Task details:
For the word "今天搞了一上午才解决这个错误问题", state how many lines below contain it. Give no other text.
★ ★ ★ ★ ★
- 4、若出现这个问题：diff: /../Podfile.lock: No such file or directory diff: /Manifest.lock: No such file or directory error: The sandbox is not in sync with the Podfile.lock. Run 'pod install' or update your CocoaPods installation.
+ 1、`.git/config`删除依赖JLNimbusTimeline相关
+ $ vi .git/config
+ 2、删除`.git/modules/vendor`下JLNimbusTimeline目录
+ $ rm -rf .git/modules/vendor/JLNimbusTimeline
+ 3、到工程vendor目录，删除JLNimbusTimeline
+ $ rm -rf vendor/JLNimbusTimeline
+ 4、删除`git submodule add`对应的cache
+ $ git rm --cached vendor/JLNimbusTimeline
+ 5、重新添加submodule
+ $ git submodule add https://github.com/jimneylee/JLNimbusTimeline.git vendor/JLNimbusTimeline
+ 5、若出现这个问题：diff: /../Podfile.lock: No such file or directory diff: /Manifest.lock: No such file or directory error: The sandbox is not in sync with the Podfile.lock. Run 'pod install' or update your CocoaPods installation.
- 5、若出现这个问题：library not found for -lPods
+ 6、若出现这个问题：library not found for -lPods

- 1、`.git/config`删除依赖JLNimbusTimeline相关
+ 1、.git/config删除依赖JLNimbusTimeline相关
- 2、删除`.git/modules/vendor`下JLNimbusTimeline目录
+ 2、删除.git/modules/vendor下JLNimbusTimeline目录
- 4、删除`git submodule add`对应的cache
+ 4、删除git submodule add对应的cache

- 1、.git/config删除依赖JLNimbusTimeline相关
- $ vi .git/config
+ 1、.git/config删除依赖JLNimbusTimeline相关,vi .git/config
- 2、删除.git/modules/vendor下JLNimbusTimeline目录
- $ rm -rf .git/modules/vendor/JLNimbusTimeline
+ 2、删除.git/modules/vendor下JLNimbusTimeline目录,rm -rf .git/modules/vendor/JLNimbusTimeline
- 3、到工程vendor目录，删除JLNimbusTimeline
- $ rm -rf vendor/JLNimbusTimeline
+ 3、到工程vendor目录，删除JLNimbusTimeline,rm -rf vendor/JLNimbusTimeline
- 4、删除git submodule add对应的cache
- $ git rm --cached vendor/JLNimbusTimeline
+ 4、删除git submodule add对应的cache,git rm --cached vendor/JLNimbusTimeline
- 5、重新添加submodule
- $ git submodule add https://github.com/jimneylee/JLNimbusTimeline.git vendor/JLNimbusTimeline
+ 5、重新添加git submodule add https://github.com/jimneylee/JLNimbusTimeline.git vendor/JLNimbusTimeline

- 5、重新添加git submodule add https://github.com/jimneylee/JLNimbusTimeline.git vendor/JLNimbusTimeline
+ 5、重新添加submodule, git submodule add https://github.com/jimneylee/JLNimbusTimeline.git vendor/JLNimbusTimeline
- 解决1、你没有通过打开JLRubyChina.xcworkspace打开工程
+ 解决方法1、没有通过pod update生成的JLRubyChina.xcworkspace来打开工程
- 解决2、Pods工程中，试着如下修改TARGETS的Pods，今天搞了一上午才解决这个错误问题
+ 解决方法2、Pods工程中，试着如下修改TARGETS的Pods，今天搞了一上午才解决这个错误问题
★ ★ ★ ★ ★
Problem solution:
2